Work task: Would you reproduce all of the entries exactly?

(Items from a dataset)
Content starts
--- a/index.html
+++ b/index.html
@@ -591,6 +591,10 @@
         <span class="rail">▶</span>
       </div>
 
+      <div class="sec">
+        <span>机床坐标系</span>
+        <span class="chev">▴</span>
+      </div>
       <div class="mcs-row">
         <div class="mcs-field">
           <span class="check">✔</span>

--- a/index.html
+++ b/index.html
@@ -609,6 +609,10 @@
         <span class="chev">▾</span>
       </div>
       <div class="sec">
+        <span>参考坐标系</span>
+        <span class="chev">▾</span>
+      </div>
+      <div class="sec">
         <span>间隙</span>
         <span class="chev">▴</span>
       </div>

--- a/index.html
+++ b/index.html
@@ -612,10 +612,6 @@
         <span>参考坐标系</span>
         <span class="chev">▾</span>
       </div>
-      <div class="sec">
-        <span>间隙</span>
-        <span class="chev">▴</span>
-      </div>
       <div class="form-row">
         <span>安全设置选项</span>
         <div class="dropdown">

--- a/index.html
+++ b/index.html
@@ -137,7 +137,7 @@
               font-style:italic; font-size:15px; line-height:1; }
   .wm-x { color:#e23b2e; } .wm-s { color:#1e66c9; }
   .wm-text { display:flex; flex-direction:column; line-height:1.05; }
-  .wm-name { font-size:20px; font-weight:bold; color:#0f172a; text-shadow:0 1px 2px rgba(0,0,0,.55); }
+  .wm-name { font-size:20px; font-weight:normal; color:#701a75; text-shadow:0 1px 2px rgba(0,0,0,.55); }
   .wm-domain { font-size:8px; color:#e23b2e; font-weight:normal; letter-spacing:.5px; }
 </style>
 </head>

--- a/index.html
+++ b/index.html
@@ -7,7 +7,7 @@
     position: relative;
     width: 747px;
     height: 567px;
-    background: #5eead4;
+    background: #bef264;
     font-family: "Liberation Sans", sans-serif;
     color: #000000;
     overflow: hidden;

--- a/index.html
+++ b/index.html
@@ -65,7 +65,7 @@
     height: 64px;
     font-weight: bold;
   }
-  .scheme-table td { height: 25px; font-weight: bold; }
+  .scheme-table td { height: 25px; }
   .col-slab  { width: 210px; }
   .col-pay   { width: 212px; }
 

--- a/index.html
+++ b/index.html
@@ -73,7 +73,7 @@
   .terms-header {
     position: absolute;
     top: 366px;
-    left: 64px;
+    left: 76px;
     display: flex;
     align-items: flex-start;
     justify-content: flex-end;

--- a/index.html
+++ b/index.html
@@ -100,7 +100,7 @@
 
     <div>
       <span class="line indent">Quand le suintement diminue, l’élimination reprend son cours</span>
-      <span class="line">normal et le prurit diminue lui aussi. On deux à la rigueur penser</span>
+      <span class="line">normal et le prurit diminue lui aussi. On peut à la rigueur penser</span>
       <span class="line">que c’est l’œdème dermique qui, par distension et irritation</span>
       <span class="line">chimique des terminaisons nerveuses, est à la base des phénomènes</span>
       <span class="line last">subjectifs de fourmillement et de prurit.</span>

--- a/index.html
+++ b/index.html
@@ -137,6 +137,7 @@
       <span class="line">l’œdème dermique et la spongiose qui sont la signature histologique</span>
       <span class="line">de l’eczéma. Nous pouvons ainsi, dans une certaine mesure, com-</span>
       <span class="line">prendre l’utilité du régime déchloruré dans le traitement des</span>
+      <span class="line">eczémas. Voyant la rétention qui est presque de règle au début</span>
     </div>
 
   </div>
Content ends
Written reply:
--- a/index.html
+++ b/index.html
@@ -591,6 +591,10 @@
         <span class="rail">▶</span>
       </div>
 
+      <div class="sec">
+        <span>机床坐标系</span>
+        <span class="chev">▴</span>
+      </div>
       <div class="mcs-row">
         <div class="mcs-field">
           <span class="check">✔</span>

--- a/index.html
+++ b/index.html
@@ -609,6 +609,10 @@
         <span class="chev">▾</span>
       </div>
       <div class="sec">
+        <span>参考坐标系</span>
+        <span class="chev">▾</span>
+      </div>
+      <div class="sec">
         <span>间隙</span>
         <span class="chev">▴</span>
       </div>

--- a/index.html
+++ b/index.html
@@ -612,10 +612,6 @@
         <span>参考坐标系</span>
         <span class="chev">▾</span>
       </div>
-      <div class="sec">
-        <span>间隙</span>
-        <span class="chev">▴</span>
-      </div>
       <div class="form-row">
         <span>安全设置选项</span>
         <div class="dropdown">

--- a/index.html
+++ b/index.html
@@ -137,7 +137,7 @@
               font-style:italic; font-size:15px; line-height:1; }
   .wm-x { color:#e23b2e; } .wm-s { color:#1e66c9; }
   .wm-text { display:flex; flex-direction:column; line-height:1.05; }
-  .wm-name { font-size:20px; font-weight:bold; color:#0f172a; text-shadow:0 1px 2px rgba(0,0,0,.55); }
+  .wm-name { font-size:20px; font-weight:normal; color:#701a75; text-shadow:0 1px 2px rgba(0,0,0,.55); }
   .wm-domain { font-size:8px; color:#e23b2e; font-weight:normal; letter-spacing:.5px; }
 </style>
 </head>

--- a/index.html
+++ b/index.html
@@ -7,7 +7,7 @@
     position: relative;
     width: 747px;
     height: 567px;
-    background: #5eead4;
+    background: #bef264;
     font-family: "Liberation Sans", sans-serif;
     color: #000000;
     overflow: hidden;

--- a/index.html
+++ b/index.html
@@ -65,7 +65,7 @@
     height: 64px;
     font-weight: bold;
   }
-  .scheme-table td { height: 25px; font-weight: bold; }
+  .scheme-table td { height: 25px; }
   .col-slab  { width: 210px; }
   .col-pay   { width: 212px; }
 

--- a/index.html
+++ b/index.html
@@ -73,7 +73,7 @@
   .terms-header {
     position: absolute;
     top: 366px;
-    left: 64px;
+    left: 76px;
     display: flex;
     align-items: flex-start;
     justify-content: flex-end;

--- a/index.html
+++ b/index.html
@@ -100,7 +100,7 @@
 
     <div>
       <span class="line indent">Quand le suintement diminue, l’élimination reprend son cours</span>
-      <span class="line">normal et le prurit diminue lui aussi. On deux à la rigueur penser</span>
+      <span class="line">normal et le prurit diminue lui aussi. On peut à la rigueur penser</span>
       <span class="line">que c’est l’œdème dermique qui, par distension et irritation</span>
       <span class="line">chimique des terminaisons nerveuses, est à la base des phénomènes</span>
       <span class="line last">subjectifs de fourmillement et de prurit.</span>

--- a/index.html
+++ b/index.html
@@ -137,6 +137,7 @@
       <span class="line">l’œdème dermique et la spongiose qui sont la signature histologique</span>
       <span class="line">de l’eczéma. Nous pouvons ainsi, dans une certaine mesure, com-</span>
       <span class="line">prendre l’utilité du régime déchloruré dans le traitement des</span>
+      <span class="line">eczémas. Voyant la rétention qui est presque de règle au début</span>
     </div>
 
   </div>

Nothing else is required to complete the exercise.